To move things along, I will skip over a great deal of historical study of the great thinkers in Christian history who have wrestled deeply with this very issue (most notably Luther, Pascal and Kierkegaard), and propose a condition that I believe emerges from such a study: God hides in order that human beings will come to know and love him for his gracious attributes, and not for His glorious attributes. We must, of course, distinguish between the gracious attributes and the glorious attributes, but that won’t be terribly difficult. Let’s stipulate that the gracious attributes are mercy, forgiveness, tender affection, humility, mildness, compassion, loving-kindness, etc. And as for the glorious attributes, let’s identify them as power and knowledge.[1] That will suffice for our purposes, and I think the distinction is clear. However, for present purposes I must leave it to the reader’s intuitive judgment to recognize that this is a condition God would indeed regard as very valuable, and would seek to achieve, and that hiding (in the sense of leaving us in an ambiguous evidential condition) is necessary to achieve it. The latter is especially clear once it is granted that it is fallen creatures such as ourselves that he seeks to bring into such a condition. As a first step into the necessary historical investigations, I recommend Luther’s Heidelberg Disputation and Kierkegaard’s famous Parable of the Mighty King and Humble Maiden (see note 1).

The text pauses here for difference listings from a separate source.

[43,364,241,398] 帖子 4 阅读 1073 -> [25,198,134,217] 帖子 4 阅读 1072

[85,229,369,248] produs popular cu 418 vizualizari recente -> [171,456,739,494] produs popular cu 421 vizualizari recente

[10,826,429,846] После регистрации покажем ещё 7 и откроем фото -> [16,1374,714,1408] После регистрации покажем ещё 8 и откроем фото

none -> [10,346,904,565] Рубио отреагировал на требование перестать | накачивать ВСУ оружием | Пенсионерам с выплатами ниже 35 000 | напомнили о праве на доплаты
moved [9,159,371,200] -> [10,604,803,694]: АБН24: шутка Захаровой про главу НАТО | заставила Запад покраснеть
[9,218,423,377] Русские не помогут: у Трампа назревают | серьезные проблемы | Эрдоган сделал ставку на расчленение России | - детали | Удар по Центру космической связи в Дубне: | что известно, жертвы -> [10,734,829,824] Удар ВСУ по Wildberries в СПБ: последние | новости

But even if a thorough survey of Luther, Pascal and Kierkegaard should persuade us that God has good reasons to remain significantly hidden, the extent of the hiddenness may yet remain a puzzle. None of them directly discussed the possibility that God may wish to leave atheism open to human beings as a reasonable option given our public evidence (though Kierkegaard does hint at it). Can the reason we have proposed so far be employed as a plausible explanation for why God might want to remain hidden to that degree? Yes, I think so. That is, I don’t think we will need to seek an additional end or goal that God may have. But we may need to place the one we have already identified into a new context.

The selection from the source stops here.